Items listed in a dataset:
------------------------------------
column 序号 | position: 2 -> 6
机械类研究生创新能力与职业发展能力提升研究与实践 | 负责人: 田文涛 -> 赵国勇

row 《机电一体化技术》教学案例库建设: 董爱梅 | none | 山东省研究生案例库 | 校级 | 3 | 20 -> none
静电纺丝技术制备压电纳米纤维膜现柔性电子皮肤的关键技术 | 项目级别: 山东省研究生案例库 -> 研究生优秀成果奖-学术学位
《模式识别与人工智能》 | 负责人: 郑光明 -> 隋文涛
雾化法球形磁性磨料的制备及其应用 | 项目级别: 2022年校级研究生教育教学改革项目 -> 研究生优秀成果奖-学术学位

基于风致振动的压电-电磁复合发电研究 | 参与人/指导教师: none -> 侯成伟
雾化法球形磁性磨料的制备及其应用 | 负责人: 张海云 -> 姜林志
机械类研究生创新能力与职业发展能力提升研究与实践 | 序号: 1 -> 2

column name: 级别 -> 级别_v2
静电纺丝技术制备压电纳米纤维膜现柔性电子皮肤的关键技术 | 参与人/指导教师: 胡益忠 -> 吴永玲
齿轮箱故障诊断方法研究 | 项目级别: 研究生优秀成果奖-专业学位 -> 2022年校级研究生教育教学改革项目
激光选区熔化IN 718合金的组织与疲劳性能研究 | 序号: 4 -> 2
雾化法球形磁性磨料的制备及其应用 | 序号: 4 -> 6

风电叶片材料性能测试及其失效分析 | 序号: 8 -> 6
------------------------------------
## WORK REQUIRED:
Give every record again, exactly as it reads.

## SOLUTION TO THE EXERCISE:
column 序号 | position: 2 -> 6
机械类研究生创新能力与职业发展能力提升研究与实践 | 负责人: 田文涛 -> 赵国勇

row 《机电一体化技术》教学案例库建设: 董爱梅 | none | 山东省研究生案例库 | 校级 | 3 | 20 -> none
静电纺丝技术制备压电纳米纤维膜现柔性电子皮肤的关键技术 | 项目级别: 山东省研究生案例库 -> 研究生优秀成果奖-学术学位
《模式识别与人工智能》 | 负责人: 郑光明 -> 隋文涛
雾化法球形磁性磨料的制备及其应用 | 项目级别: 2022年校级研究生教育教学改革项目 -> 研究生优秀成果奖-学术学位

基于风致振动的压电-电磁复合发电研究 | 参与人/指导教师: none -> 侯成伟
雾化法球形磁性磨料的制备及其应用 | 负责人: 张海云 -> 姜林志
机械类研究生创新能力与职业发展能力提升研究与实践 | 序号: 1 -> 2

column name: 级别 -> 级别_v2
静电纺丝技术制备压电纳米纤维膜现柔性电子皮肤的关键技术 | 参与人/指导教师: 胡益忠 -> 吴永玲
齿轮箱故障诊断方法研究 | 项目级别: 研究生优秀成果奖-专业学位 -> 2022年校级研究生教育教学改革项目
激光选区熔化IN 718合金的组织与疲劳性能研究 | 序号: 4 -> 2
雾化法球形磁性磨料的制备及其应用 | 序号: 4 -> 6

风电叶片材料性能测试及其失效分析 | 序号: 8 -> 6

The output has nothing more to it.